Work order: What lines in the following entries hold the word "Torch"? Copy each one.

START Source data

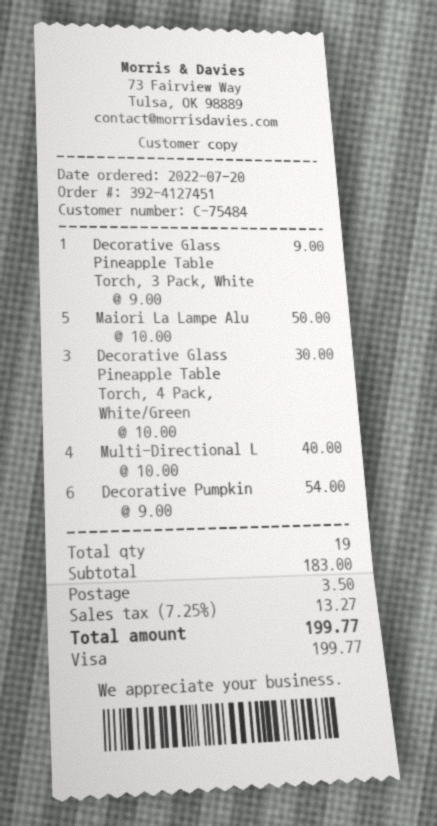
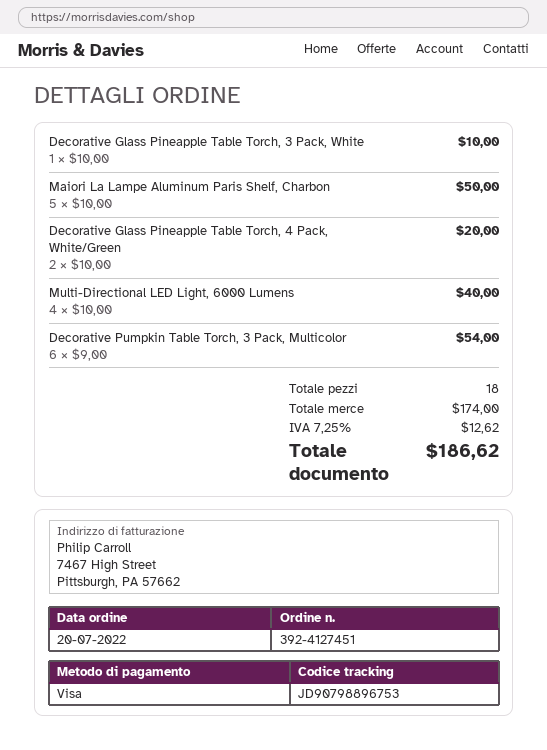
Decorative Glass Pineapple Table Torch, 3 Pack, White: 1 x 9.00 = 9.00 -> 1 x 10.00 = 10.00
Decorative Glass Pineapple Table Torch, 4 Pack, White/Green: 3 x 10.00 = 30.00 -> 2 x 10.00 = 20.00
total quantity: 19 -> 18
subtotal: 183.00 -> 174.00
shipping: 3.50 -> none
tax: 7.25% = 13.27 -> 7.25% = 12.62
total: 199.77 -> 186.62

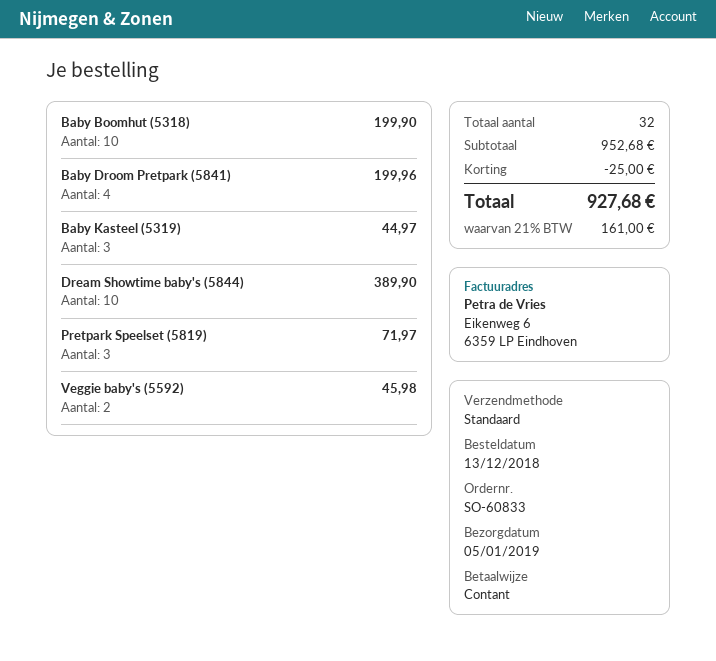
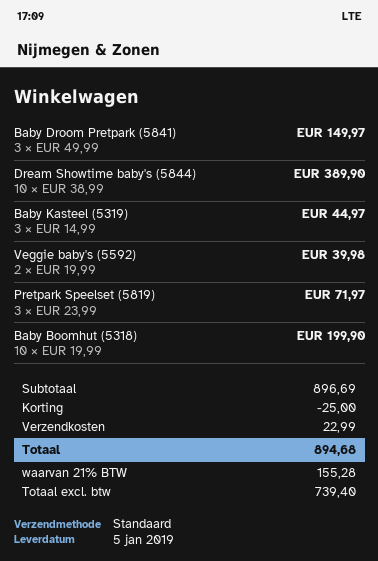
Baby Droom Pretpark (5841): 4 for 199.96 -> 3 for 149.97
Veggie baby's (5592): 2 for 45.98 -> 2 for 39.98
subtotal: 952.68 -> 896.69
shipping: none -> 22.99
tax: 21% = 161.00 -> 21% = 155.28
total: 927.68 -> 894.68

END Source data

Response:
Decorative Glass Pineapple Table Torch, 3 Pack, White: 1 x 9.00 = 9.00 -> 1 x 10.00 = 10.00
Decorative Glass Pineapple Table Torch, 4 Pack, White/Green: 3 x 10.00 = 30.00 -> 2 x 10.00 = 20.00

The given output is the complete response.